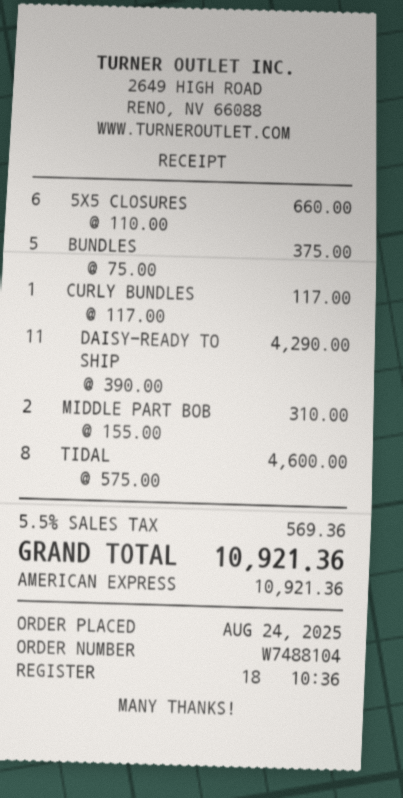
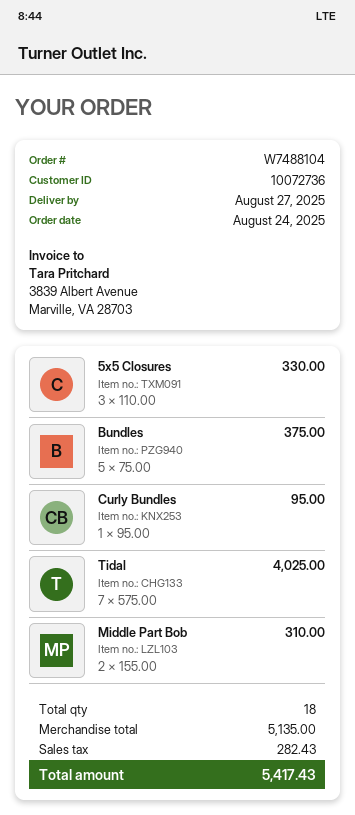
5X5 CLOSURES: 6 x 110.00 = 660.00 -> 3 x 110.00 = 330.00
CURLY BUNDLES: 1 x 117.00 = 117.00 -> 1 x 95.00 = 95.00
DAISY-READY TO SHIP: 11 x 390.00 = 4290.00 -> none
TIDAL: 8 x 575.00 = 4600.00 -> 7 x 575.00 = 4025.00
tax: 569.36 -> 282.43
total: 10921.36 -> 5417.43

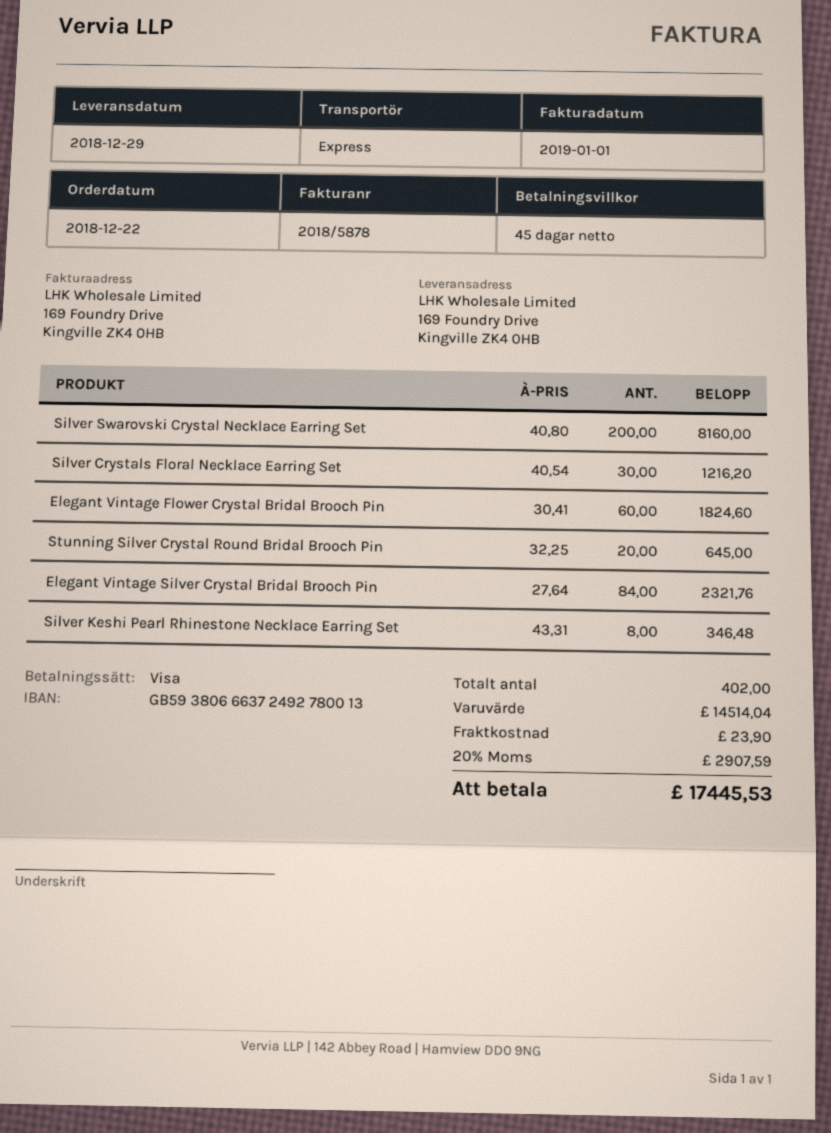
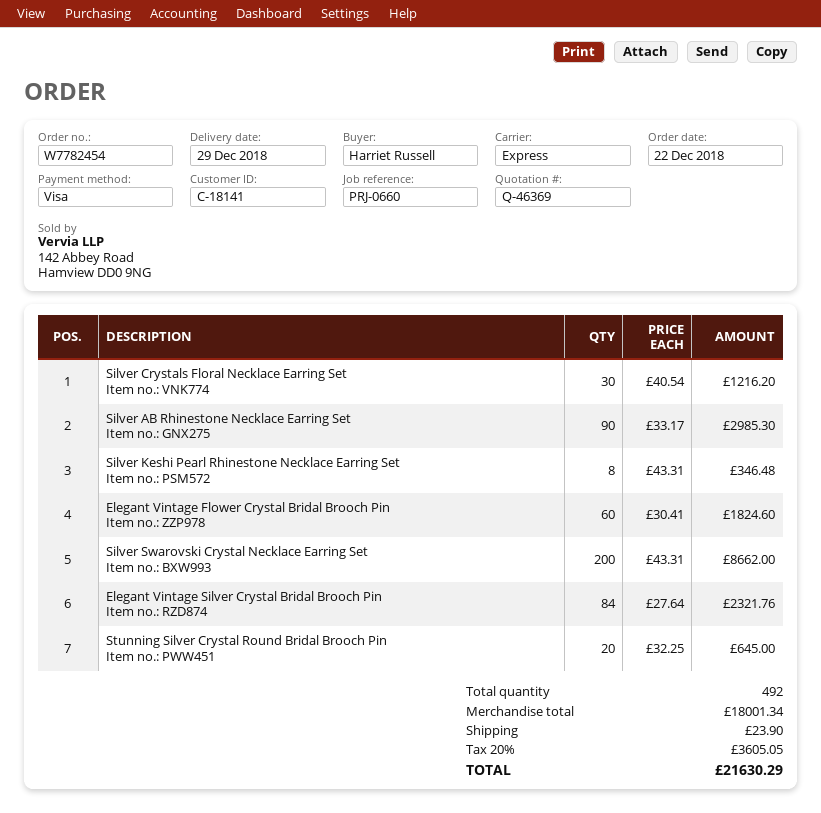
Silver Swarovski Crystal Necklace Earring Set: 200 x 40.80 = 8160.00 -> 200 x 43.31 = 8662.00
Silver AB Rhinestone Necklace Earring Set: none -> 90 x 33.17 = 2985.30
total quantity: 402 -> 492
subtotal: 14514.04 -> 18001.34
tax: 20% = 2907.59 -> 20% = 3605.05
total: 17445.53 -> 21630.29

========================================

§ **Exercise prompt**:
Please go through the material and return each line where the word "Silver" appears.

§ **Answer area**:
Silver Swarovski Crystal Necklace Earring Set: 200 x 40.80 = 8160.00 -> 200 x 43.31 = 8662.00
Silver AB Rhinestone Necklace Earring Set: none -> 90 x 33.17 = 2985.30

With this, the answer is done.